Au sein du débat se cache également un paradoxe plus large. Le système éducatif a investi ces dernières années dans l'expansion de l'apprentissage numérique, dans l'utilisation de tablettes, de plateformes en ligne et de l'intelligence artificielle. En même temps, il cherche à imposer des limites plus strictes à l'appareil numérique personnel des élèves.
« Dans mon école, nous apprenons de toute façon avec des iPad », dit Tal. « Je ne comprends pas la contradiction. Si le ministère dit qu'il veut enseigner la technologie et les choses positives qui peuvent être faites avec, pourquoi simplement prendre nos téléphones ? Cela ressemble à un pansement. Au lieu de nous apprendre à utiliser la technologie de manière correcte et responsable, ils la prennent simplement ».
Eliyahu ne voit pas nécessairement cela comme une contradiction. « Les écrans existent, ils ont juste changé de forme. La discussion ne porte pas sur écran ou pas écran, mais sur le moment où la technologie me sert et quand il est juste de la mettre de côté ».

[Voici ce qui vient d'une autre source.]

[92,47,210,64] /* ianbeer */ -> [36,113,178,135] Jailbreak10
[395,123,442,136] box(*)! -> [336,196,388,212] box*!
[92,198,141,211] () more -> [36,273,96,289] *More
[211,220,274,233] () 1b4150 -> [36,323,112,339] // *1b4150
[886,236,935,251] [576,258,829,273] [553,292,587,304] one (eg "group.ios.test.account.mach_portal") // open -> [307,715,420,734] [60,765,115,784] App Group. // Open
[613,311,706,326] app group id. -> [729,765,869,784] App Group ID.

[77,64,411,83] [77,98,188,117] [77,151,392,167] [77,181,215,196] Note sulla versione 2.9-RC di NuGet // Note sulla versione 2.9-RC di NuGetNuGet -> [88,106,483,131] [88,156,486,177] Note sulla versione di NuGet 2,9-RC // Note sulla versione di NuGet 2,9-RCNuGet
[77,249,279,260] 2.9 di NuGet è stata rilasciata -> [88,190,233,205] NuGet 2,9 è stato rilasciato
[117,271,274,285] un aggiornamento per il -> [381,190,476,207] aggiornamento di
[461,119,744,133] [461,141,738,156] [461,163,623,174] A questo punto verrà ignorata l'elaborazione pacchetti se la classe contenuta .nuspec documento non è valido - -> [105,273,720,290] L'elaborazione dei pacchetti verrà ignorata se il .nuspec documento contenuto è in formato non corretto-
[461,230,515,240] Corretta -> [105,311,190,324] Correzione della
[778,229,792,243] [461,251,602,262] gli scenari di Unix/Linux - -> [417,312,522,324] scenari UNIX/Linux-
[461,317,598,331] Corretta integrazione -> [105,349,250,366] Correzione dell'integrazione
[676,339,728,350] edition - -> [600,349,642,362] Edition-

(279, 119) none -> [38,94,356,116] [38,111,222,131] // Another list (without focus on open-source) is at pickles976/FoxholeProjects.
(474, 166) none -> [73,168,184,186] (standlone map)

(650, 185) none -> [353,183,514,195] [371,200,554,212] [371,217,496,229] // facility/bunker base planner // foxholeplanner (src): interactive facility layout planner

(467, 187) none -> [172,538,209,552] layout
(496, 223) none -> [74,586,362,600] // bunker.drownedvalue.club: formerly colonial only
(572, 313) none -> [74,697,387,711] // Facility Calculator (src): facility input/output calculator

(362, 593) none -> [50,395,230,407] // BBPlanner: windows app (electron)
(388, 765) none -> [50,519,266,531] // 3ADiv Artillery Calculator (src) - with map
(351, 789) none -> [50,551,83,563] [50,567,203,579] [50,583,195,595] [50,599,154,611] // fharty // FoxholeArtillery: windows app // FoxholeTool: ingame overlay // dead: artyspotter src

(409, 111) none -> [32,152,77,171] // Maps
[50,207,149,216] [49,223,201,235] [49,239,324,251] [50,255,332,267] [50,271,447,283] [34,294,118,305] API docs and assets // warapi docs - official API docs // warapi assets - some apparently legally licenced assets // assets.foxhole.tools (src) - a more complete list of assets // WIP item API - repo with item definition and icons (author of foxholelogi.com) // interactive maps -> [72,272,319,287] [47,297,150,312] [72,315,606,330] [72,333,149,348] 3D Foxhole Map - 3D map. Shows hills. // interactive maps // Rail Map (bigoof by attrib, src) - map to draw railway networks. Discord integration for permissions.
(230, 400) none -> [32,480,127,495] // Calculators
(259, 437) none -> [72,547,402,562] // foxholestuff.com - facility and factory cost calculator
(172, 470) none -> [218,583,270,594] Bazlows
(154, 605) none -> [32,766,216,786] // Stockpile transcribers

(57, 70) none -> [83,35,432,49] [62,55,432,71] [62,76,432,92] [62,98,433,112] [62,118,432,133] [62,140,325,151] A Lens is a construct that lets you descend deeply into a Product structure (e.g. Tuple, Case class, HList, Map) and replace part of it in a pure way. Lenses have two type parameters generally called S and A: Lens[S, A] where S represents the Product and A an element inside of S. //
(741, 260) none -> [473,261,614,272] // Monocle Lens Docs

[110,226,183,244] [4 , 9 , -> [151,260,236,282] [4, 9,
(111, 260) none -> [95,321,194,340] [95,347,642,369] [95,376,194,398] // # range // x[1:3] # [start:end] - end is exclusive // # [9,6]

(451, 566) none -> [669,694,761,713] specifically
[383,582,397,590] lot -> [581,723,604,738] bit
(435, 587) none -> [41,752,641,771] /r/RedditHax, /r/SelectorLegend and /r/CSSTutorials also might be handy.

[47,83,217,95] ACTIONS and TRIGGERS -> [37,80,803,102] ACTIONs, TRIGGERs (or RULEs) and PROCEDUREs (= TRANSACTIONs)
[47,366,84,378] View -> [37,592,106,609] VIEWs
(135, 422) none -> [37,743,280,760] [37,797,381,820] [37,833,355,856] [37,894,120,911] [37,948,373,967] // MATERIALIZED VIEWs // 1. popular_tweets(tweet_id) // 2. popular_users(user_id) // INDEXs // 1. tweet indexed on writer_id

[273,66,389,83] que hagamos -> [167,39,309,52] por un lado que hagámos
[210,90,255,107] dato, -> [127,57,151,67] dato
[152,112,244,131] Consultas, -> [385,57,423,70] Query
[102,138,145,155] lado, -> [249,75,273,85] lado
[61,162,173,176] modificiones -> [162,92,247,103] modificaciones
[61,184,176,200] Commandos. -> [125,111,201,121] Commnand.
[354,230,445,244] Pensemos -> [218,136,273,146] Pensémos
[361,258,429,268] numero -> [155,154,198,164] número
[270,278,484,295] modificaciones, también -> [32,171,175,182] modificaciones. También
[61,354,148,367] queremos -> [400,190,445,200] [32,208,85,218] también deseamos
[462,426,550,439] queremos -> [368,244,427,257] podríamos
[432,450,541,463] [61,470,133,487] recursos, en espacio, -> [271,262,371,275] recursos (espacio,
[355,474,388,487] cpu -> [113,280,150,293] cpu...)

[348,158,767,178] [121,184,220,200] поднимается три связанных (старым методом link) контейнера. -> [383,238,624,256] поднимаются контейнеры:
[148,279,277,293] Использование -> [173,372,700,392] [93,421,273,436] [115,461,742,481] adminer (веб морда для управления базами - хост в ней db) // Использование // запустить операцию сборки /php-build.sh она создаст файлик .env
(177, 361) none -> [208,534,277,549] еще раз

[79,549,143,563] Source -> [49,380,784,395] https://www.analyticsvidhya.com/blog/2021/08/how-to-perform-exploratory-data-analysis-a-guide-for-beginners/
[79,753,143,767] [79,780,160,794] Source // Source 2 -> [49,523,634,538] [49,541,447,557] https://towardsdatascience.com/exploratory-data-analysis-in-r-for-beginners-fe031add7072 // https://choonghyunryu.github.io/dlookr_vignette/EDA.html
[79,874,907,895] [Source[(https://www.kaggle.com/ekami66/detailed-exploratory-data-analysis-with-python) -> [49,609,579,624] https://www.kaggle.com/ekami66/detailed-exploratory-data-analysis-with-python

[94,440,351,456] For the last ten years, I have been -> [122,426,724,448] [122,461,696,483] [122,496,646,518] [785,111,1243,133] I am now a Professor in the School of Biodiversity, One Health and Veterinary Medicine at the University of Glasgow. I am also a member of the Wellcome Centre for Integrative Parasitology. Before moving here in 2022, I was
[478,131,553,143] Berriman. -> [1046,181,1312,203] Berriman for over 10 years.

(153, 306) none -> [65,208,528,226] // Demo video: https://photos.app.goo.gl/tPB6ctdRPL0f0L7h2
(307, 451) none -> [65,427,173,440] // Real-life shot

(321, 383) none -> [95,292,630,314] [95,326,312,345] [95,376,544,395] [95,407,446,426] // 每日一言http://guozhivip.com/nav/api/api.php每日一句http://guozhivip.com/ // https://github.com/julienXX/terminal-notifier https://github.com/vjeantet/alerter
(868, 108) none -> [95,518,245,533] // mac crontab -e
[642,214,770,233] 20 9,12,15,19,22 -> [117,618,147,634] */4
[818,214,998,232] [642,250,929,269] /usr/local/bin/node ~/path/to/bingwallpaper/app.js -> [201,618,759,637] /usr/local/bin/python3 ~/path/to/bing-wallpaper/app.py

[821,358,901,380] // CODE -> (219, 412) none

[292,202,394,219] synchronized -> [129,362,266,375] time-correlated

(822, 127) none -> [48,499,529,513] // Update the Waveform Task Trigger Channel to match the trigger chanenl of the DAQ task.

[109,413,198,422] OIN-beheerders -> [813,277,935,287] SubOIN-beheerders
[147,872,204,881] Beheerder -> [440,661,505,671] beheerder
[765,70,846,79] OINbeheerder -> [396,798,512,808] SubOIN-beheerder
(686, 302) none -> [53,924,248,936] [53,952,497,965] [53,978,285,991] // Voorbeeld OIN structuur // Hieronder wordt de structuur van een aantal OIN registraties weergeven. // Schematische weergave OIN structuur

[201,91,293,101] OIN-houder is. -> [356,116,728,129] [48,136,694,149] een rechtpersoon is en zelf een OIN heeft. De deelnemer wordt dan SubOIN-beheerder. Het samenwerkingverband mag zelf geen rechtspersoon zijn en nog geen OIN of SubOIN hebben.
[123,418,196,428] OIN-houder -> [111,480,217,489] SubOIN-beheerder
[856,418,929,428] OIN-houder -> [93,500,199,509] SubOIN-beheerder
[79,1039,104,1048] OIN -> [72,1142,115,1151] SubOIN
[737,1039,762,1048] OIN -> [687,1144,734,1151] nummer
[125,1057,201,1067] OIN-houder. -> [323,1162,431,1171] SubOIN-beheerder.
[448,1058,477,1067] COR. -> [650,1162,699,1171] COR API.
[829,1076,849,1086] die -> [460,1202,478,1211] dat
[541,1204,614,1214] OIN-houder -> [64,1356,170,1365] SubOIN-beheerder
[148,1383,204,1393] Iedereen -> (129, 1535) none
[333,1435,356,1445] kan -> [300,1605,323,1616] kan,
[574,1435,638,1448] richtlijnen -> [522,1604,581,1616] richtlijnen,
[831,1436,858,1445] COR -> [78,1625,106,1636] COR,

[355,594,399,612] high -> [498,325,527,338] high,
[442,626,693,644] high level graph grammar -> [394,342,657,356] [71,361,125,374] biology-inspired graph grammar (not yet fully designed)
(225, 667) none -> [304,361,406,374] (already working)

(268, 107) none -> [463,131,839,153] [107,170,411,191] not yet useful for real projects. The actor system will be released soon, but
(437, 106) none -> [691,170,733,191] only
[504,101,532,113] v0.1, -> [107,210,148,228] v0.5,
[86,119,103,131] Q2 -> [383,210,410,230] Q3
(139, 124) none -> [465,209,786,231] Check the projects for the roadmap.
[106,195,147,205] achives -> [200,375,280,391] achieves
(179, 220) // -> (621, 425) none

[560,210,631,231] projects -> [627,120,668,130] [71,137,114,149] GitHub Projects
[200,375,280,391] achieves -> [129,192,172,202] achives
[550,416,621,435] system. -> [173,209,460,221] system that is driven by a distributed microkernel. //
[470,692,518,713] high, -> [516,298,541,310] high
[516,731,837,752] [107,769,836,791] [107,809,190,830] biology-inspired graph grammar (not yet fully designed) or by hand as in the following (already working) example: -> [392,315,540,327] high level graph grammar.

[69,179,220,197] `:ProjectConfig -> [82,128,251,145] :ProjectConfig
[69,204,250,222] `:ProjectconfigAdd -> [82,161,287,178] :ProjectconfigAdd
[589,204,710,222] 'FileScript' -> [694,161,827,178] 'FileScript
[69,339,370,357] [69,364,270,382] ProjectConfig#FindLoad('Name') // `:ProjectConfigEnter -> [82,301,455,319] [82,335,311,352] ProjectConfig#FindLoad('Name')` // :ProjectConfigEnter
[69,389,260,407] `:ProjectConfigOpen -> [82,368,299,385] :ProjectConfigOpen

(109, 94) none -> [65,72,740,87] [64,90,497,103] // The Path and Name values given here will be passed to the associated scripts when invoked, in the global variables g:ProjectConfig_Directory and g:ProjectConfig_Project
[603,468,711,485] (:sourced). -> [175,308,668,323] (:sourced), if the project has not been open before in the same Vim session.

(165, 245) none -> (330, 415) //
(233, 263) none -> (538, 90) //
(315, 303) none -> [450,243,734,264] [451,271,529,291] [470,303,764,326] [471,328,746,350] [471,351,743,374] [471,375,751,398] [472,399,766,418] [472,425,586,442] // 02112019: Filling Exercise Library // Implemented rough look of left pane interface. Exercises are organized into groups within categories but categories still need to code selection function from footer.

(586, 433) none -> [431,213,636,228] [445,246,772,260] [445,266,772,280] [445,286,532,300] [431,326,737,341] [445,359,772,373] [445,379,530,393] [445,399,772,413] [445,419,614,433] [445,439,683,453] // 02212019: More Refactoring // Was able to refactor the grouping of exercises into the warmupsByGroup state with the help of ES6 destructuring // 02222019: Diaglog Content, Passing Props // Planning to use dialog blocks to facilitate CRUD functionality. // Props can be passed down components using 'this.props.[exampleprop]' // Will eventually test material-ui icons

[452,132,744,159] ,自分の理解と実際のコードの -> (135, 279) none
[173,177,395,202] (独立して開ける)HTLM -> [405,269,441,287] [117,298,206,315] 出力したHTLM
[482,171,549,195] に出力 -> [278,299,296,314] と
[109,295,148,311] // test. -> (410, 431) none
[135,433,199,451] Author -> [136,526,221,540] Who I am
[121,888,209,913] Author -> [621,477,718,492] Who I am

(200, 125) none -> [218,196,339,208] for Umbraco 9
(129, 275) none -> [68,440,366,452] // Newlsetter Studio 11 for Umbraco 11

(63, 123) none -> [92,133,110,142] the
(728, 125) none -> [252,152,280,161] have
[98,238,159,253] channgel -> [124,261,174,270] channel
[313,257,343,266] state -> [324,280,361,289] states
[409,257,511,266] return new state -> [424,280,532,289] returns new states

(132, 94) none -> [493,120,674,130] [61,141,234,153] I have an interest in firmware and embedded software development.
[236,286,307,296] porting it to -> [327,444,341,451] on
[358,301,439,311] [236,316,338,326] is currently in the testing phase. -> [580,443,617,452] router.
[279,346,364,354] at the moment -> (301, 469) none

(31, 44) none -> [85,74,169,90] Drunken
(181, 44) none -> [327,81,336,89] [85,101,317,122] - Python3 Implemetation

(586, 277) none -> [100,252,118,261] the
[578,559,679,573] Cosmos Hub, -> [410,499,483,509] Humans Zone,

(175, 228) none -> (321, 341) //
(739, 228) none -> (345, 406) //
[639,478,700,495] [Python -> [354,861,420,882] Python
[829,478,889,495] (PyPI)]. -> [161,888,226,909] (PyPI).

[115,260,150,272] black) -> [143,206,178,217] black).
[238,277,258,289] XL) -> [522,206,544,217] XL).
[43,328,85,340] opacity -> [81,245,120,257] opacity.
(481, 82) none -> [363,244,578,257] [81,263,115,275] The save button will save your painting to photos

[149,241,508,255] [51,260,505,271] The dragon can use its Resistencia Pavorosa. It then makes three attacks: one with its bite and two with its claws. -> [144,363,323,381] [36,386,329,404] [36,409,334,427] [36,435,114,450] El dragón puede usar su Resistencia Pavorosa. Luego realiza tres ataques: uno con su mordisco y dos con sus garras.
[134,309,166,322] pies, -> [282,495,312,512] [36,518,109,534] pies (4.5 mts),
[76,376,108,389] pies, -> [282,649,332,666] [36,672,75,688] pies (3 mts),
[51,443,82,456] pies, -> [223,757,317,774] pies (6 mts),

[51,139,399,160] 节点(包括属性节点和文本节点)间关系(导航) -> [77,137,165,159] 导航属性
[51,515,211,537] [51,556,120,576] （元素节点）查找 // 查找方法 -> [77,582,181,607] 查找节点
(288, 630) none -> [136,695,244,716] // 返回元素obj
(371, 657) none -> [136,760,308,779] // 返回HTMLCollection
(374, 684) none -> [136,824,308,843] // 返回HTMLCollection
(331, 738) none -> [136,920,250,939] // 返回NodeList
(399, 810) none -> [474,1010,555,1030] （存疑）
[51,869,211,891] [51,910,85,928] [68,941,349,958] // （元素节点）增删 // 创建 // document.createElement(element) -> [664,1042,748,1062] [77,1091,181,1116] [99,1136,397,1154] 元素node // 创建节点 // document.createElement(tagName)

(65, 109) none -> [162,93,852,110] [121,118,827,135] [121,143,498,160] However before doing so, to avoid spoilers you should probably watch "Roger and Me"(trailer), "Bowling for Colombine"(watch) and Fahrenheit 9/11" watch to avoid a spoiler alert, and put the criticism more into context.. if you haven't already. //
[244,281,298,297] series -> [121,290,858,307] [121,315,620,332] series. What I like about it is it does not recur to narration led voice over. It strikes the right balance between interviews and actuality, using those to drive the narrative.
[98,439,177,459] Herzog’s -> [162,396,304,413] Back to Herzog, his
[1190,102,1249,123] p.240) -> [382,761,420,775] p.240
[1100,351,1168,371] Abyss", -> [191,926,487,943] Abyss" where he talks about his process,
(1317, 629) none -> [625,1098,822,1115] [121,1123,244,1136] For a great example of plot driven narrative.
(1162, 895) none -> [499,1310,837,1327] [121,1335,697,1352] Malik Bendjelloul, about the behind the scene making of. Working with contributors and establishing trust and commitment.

« Pas sur nous - sans nous »
Parallèlement au débat sur le contenu de la politique, la manière dont elle a été acceptée suscite également des critiques. Ozan affirme que la Fédération nationale des parents d'élèves n'a pas été suffisamment impliquée dans la formulation de la mesure.
« Ils ont eu une conversation avec nous et c'est tout. Ils ne sont pas revenus vers nous, et après trois ou quatre mois, soudainement, par un beau jour, nous voyons la circulaire », dit-il. « Dès que le ministère de l'Éducation sort avec cette directive sans donner d'outils et de plan opérationnel - elle ne réussira pas ».
Les élèves demandent également plus de place autour de la table de décision. « Nous disons toujours 'pas sur nous sans nous' », dit Getraida. « En fin de compte, lorsqu'une décision est prise concernant les écoles sans donner assez de place aux élèves, aux enseignants, aux directeurs et aux parents eux-mêmes, ce triangle est lésé ».
Du point de vue de Getraida et Tal, la voie la plus correcte est d'accorder une large autonomie aux écoles et au personnel éducatif - intervenir lorsqu'un téléphone interfère avec l'apprentissage, mais pas nécessairement appliquer la même politique à un élève de première année, à un adolescent de huitième année et à un lycéen.
Le test commence le 1er septembre
En fin de compte, presque toutes les parties au débat s'accordent sur le point de départ : l'utilisation des téléphones portables chez les enfants et les adolescents est devenue un défi éducatif et social important. Le désaccord commence avec la question de savoir quoi en faire.
Retirez-vous l'appareil pour forcer les élèves à se parler, ou leur apprenez-vous progressivement à choisir quand le poser ? Et que se passe-t-il à la première récréation où des centaines d'enfants lèvent la tête de l'écran mais ne savent pas encore exactement quoi faire du temps qui s'est libéré ?
« Si un enfant ou un adolescent est habitué depuis des années à ce que, dans un moment d'ennui, il se tourne vers le téléphone, vous ne pouvez pas lui prendre l'appareil et vous attendre à ce que, le lendemain matin, toutes les compétences reviennent d'elles-mêmes. Changer les habitudes demande du temps, de la médiation, de l'expérience et des alternatives, et c'est là que les ressources doivent être investies ».
Getraida et les élèves attendent de voir ce qui se passera lorsque les directives rencontreront la réalité dans les couloirs, les salles de classe et les cours. « Le temps nous dira si c'est une politique qui changera vraiment les écoles ou si, en fin de compte, ce sera un autre titre qui ne sera pas vraiment appliqué sur le terrain », a-t-il conclu.